A client diagnosed with schizophrenia is constantly repeating what others say. The nurse would document these symptoms as which of the following?
- A. Loose associations
- B. Delusions
- C. Echolalia
- D. Neologism
Correct Answer: C
Rationale: Echolalia is repeating what others say. Loose associations are a sequence of ideas that are slightly connected. Delusions are false beliefs that cannot be changed by logical reasoning. Neologism is the inventing of new words.
The nurse is teaching the family of clients with Alzheimer disease about the disease process. The nurse is using a picture of the brain and highlighting which structures?

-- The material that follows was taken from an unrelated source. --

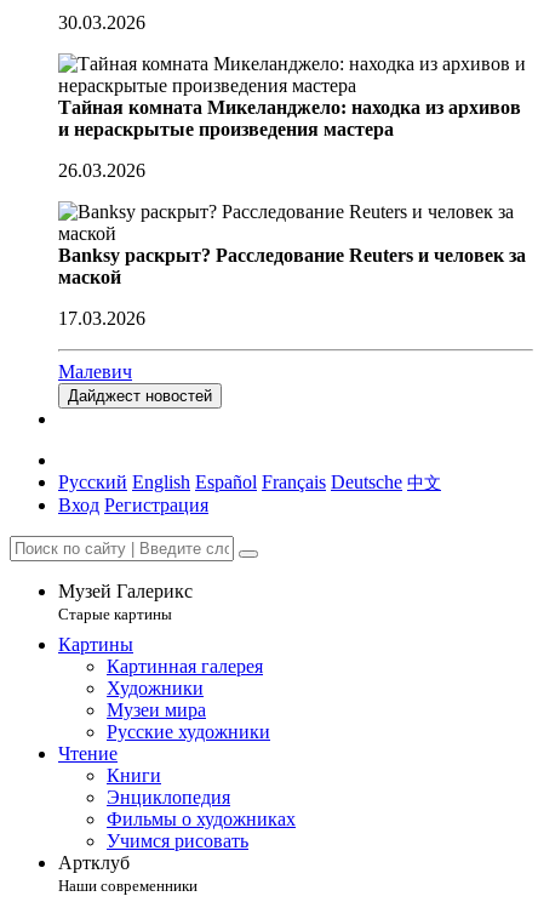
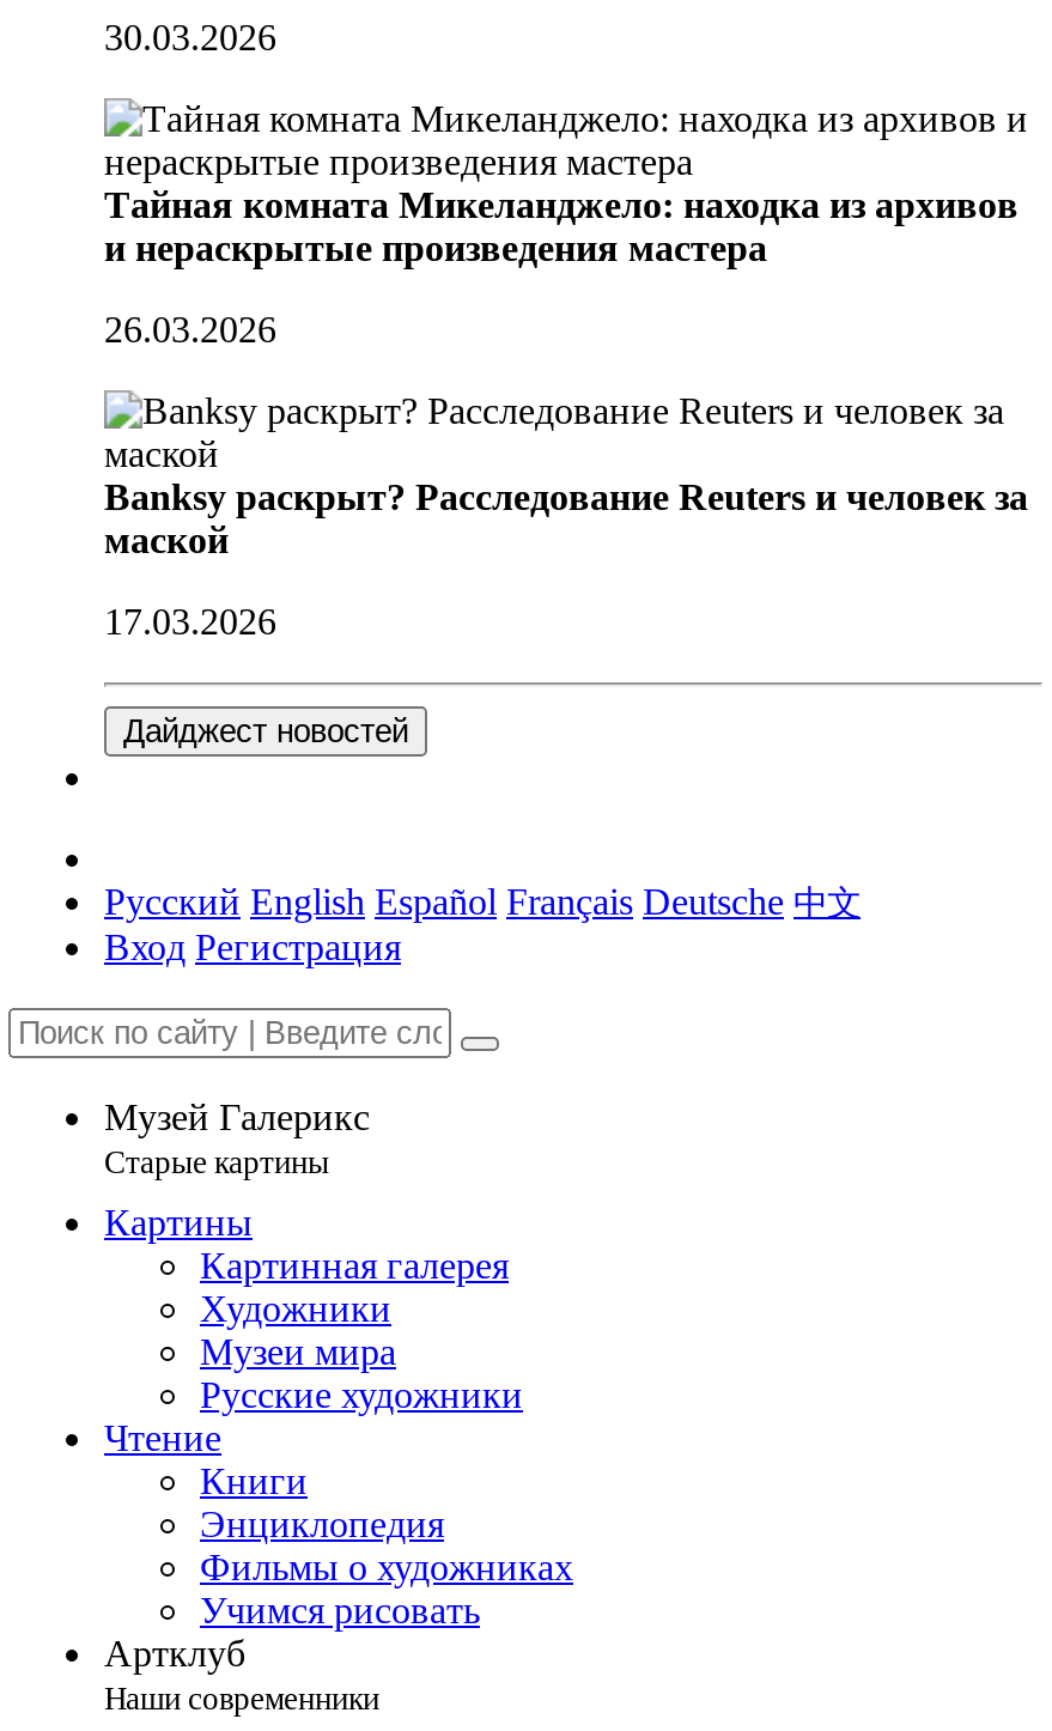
[58,361,132,382] Малевич -> none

- A. Neurotransmitters and cell receptors
- B. Neurofibrillary tangles and amyloid plaques
- C. Brain tissue and receptor sites
- D. Blood vessels with valves
Correct Answer: B
Rationale: The nurse is most correct to instruct the families on neurofibrillary tangles and amyloid plaques. These are characteristic in clients with Alzheimer disease. The other options may have some effect related to the disease but are not characteristic.

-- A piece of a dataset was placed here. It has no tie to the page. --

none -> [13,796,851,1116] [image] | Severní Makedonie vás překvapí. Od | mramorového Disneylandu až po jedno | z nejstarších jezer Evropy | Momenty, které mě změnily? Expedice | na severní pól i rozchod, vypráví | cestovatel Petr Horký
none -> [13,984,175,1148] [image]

The nurse is caring for a client who has experienced readmission to the behavioral health unit for an exacerbation of schizophrenia. Which assessment question asked by the nurse identifies a possible cause for the return?
- A. Do you take a generic form of your medications?
- B. When was your last dose of medication?
- C. Are you having any side effects of the medication?
- D. Can you afford to purchase your medication?
Correct Answer: B
Rationale: The nurse is correct to identify that noncompliance with drug therapy is the leading cause of the return of disease symptoms and the need for short-term hospitalization. Asking when the client's last dose of medication was opens communication for when the medication was last administered. If it was not at the prescribed time, the conversation allows the nurse to probe why. Taking a generic medication does not change the effectiveness. Asking if the client can afford the medication or if the medication causes side effects does not directly address the question of noncompliance.
The nurse is providing community education regarding Alzheimer disease. Which client scenario is best for the client with progressing Alzheimer symptoms?
- A. Transfer the client to a behavioral health unit.
- B. Place the client in a personal care home.
- C. Place the client in a long-term care dementia unit.
- D. Maintain the client in the home and bring assistance to the care provider.
Correct Answer: D
Rationale: The best client scenario allows the client to remain in the familiar environment of the client's home while maintaining safety. Home health nurses and nurse aides can aid families in managing client care. Transferring clients to the behavioral health unit, to a personal care home, or a dementia unit all take the client from the home setting, which can be confusing.